Ancient Origins, The Casper Star-Tribune and Cowboy State Daily reported that UW researchers and the Office of the Wyoming State Archaeologist have confirmed that humans used an ancient red ocher mine in eastern Wyoming starting nearly 13,000 years ago. The Powars II site at Sunrise in Platte County is the oldest documented red ocher mine -- and likely the oldest known mine of any sort -- in North and South America. To read UW’s original release, click here. Wyoming News Now, ScienceDaily and Sheridan Media published UW’s release.
Manufacturing Works, a partnership of UW, the National Institute of Standards and Technology and the Wyoming Business Council, recently was approved for $3.5 million in federal funding after a review of the program’s successes in job creation, investments in equipment and increases in sales reported by clients of the program. UW’s release was published by 101.9 KING FM and Sheridan Media.
A Wyoming Tribune Eagle article included comments from UW College of Law Professor George Mocsary about the U.S. Department of Homeland Security’s Disinformation Governance Board, which now has been disbanded. The article focused on Wyoming’s U.S. congressional delegation’s opposition to the board, saying it would stifle people’s constitutional rights to freedom of expression and privacy.
UW Professor Andrew Kniss was among top weed researchers nationwide who were honored for their outstanding contributions to the field by the Weed Science Society of America, according to Farm Progress. Kniss, head of the UW Department of Plant Sciences, was named a Western Society of Weed Science Fellow.
Yahoo! Finance published an article that mentioned a UW Center for Business and Economic Analysis report estimating that the CK Gold Project near Curt Gowdy State Park would create an estimated 2,600 direct and indirect jobs throughout the lifespan of the project. Mining Weekly published a similar article.
UW graduate student Taryn Bradley, of Highlands Ranch, Colo., created a mini-docuseries that focuses on the effects of environmental and climate change in the Rocky Mountain West and Midwest. Wyoming Public Radio noted that four episodes were produced.
The Gillette News Record published UW’s release noting that UW-led research found that the western glacier stonefly -- Wyoming’s only insect protected under the Endangered Species Act -- has a range wider than previously known. The latest research discovered the western glacier stonefly in eight separate cold streams located below glaciers in the Beartooth, Absaroka and Wind River ranges.

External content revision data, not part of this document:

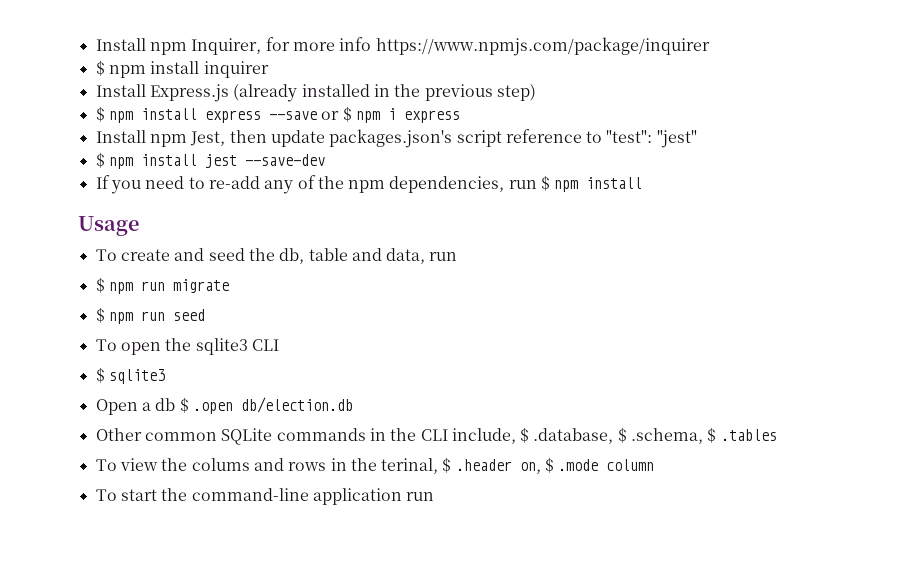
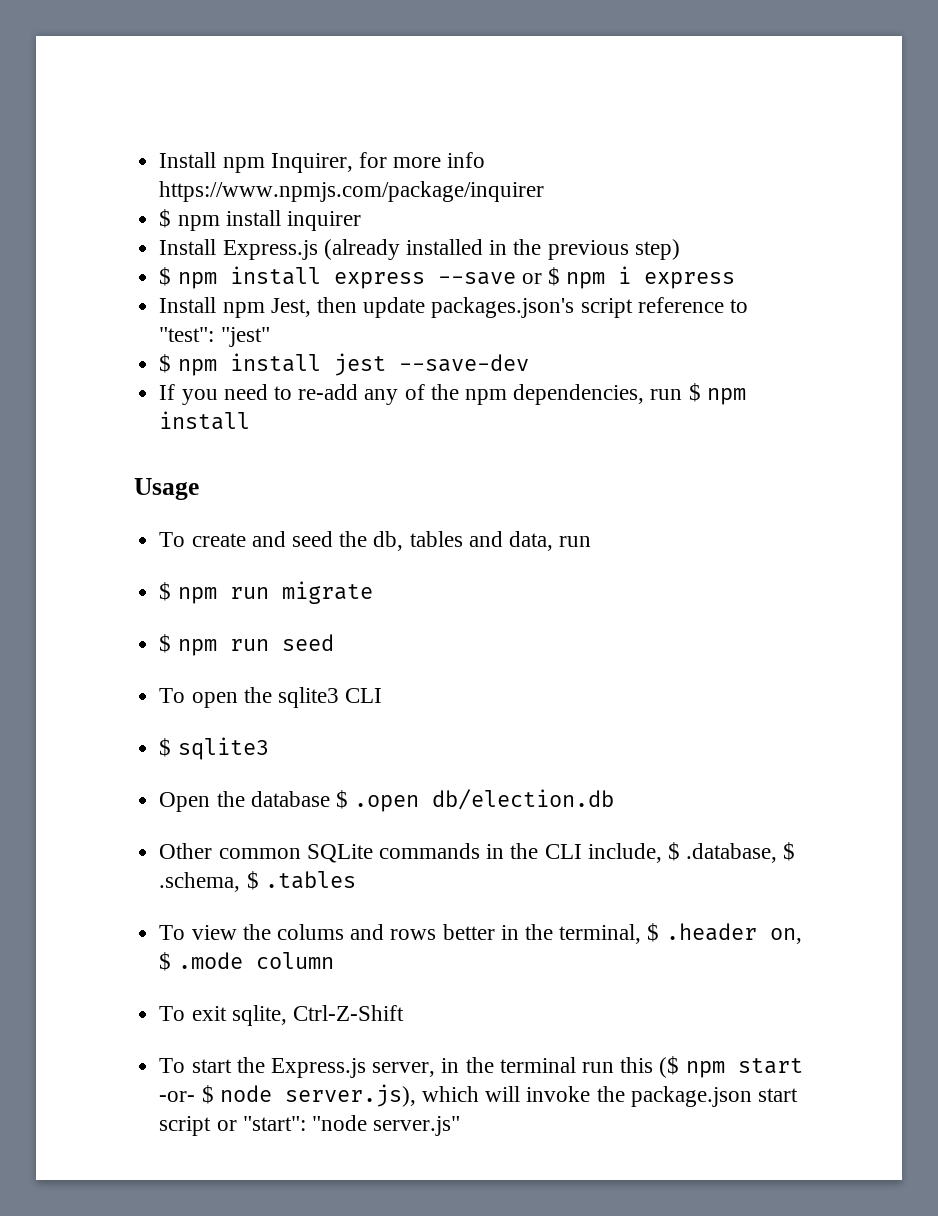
[308,248,348,261] table -> [409,531,463,547] tables
[141,398,176,411] a db -> [216,791,330,807] the database
[330,458,439,474] in the terinal, -> [442,924,642,944] better in the terminal,
(655, 465) none -> [159,1005,404,1026] // To exit sqlite, Ctrl-Z-Shift
[191,488,435,505] command-line application run -> [270,1056,803,1078] [159,1084,798,1107] [159,1115,461,1136] Express.js server, in the terminal run this ($ npm start -or- $ node server.js), which will invoke the package.json start script or "start": "node server.js"

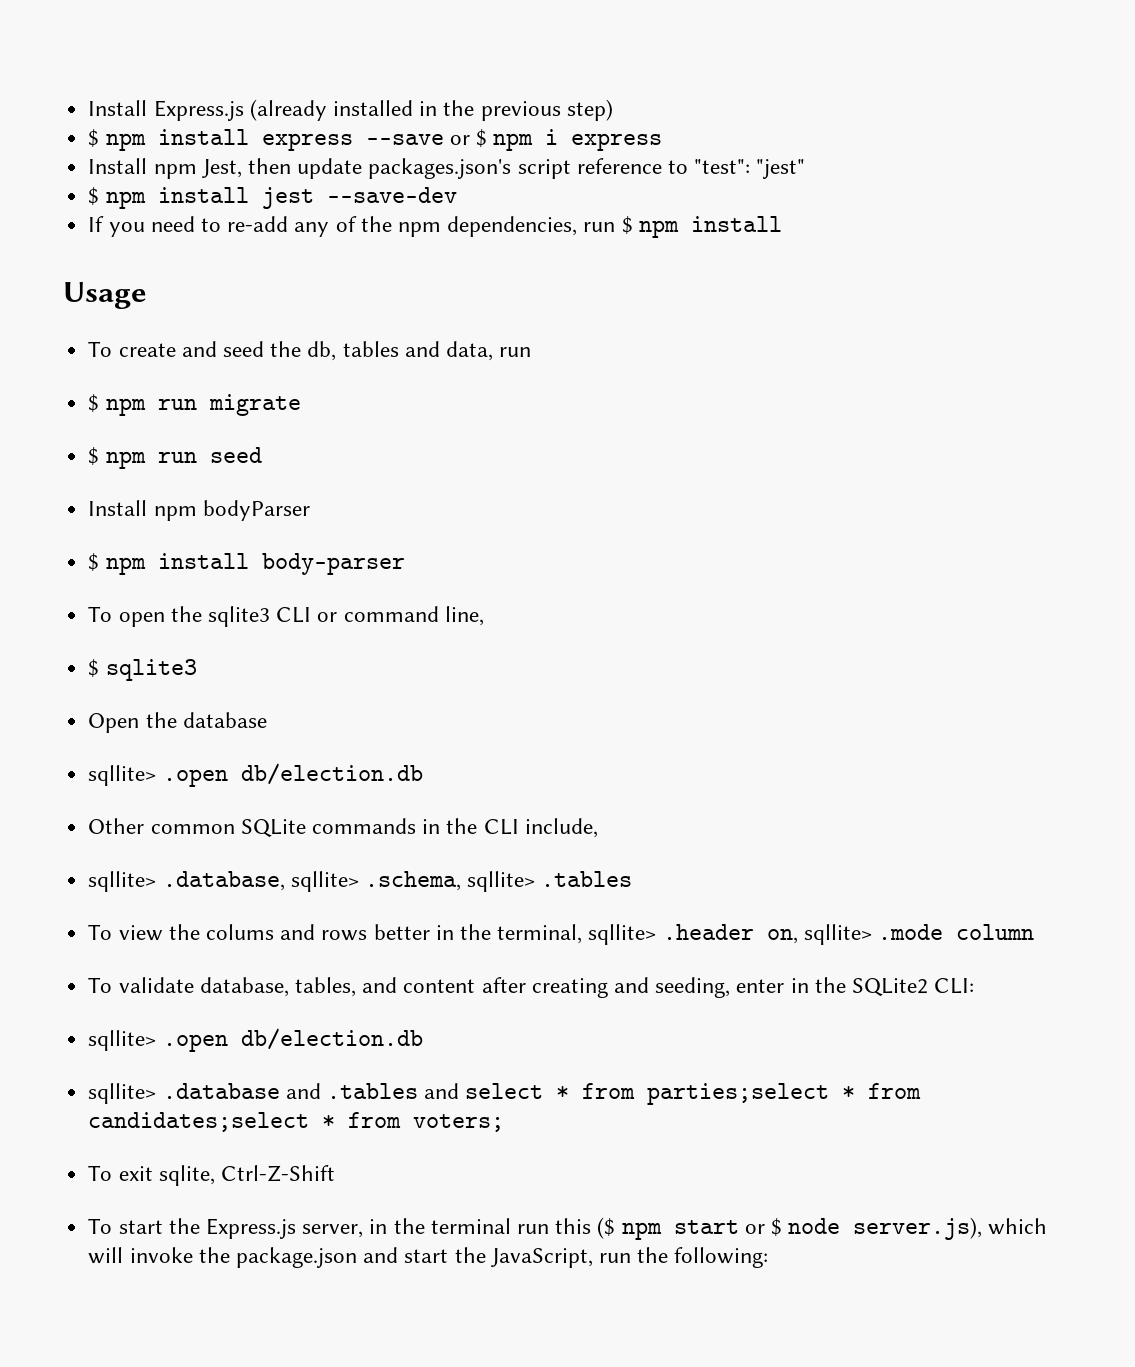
[159,152,486,173] [159,181,545,202] [159,209,361,231] [159,239,217,255] Install npm Inquirer, for more info https://www.npmjs.com/package/inquirer // $ npm install inquirer // Install -> [88,100,148,116] Install
(334, 642) none -> [88,500,310,521] [88,553,405,575] // Install npm bodyParser // $ npm install body-parser
(383, 695) none -> [317,606,484,626] or command line,
[335,790,348,809] $ -> [88,765,157,786] // sqllite>
[667,842,796,863] [159,871,259,892] $ .database, $ .schema, $ -> [88,871,536,892] // sqllite> .database, sqllite> .schema, sqllite>
[647,923,660,942] $ -> [588,924,657,945] sqllite>
[159,952,172,971] $ -> [803,924,872,945] sqllite>
(334, 960) none -> [88,977,975,998] [88,1028,423,1052] [88,1083,922,1105] [88,1112,505,1132] // To validate database, tables, and content after creating and seeding, enter in the SQLite2 CLI: // sqllite> .open db/election.db // sqllite> .database and .tables and select * from parties;select * from candidates;select * from voters;
[159,1091,196,1102] -or- -> [744,1224,765,1234] or
[757,1088,798,1102] [159,1115,461,1136] start script or "start": "node server.js" -> [363,1247,769,1268] and start the JavaScript, run the following:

Sherrill Shaffer, UW’s Guthrie Distinguished Professor Emeritus of Banking and Financial Services, provided advice in a pair of MoneyGeek columns titled “How can balance transfers impact your credit score in the short and long term?” and “What are some options a person could take to avoid using a cash advance on a credit card?”

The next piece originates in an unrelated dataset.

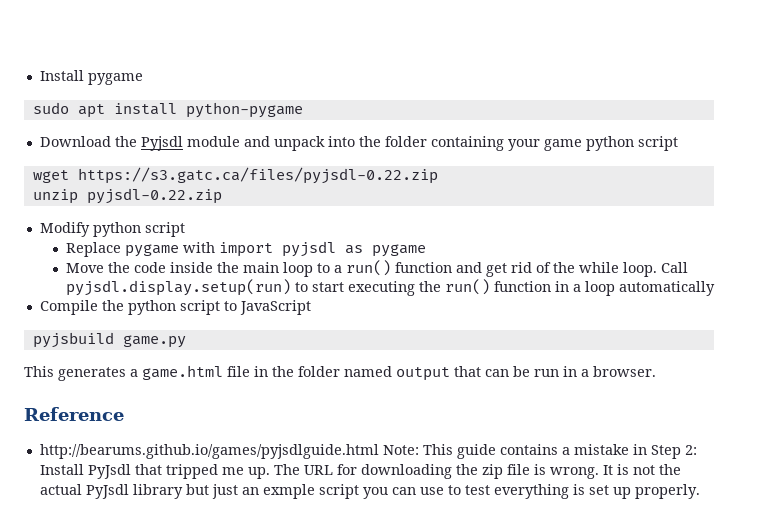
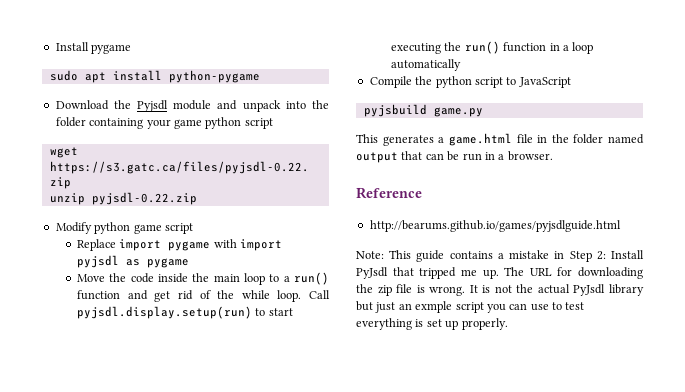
(141, 229) none -> [133,224,162,234] game
(121, 249) none -> [119,239,162,251] import
(379, 451) none -> (621, 226) //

Cointelegraph published a guest column from three U.S. professors, including UW’s Brad Rettler, a philosophy and religious studies assistant professor, titled “Bitcoin stands apart from other crypto, and what that means for US public policy.”
Bekalyn Swett, of Green River’s Lincoln Middle School, came in fourth during the Wyoming State Mathcounts competition hosted by UW. SweetwaterNOW published UW’s release.
Laramie Live and County 10 published UW’s release noting that UW’s College of Business and Wyoming Center for Entrepreneurship and Innovation, in collaboration with Central Wyoming College, will offer the Entrepreneur Essentials (e2) course. The e2 program seeks to help Wyoming business owners launch their businesses from the idea stage into fruition, with the end goal of businesses selling their products or services successfully.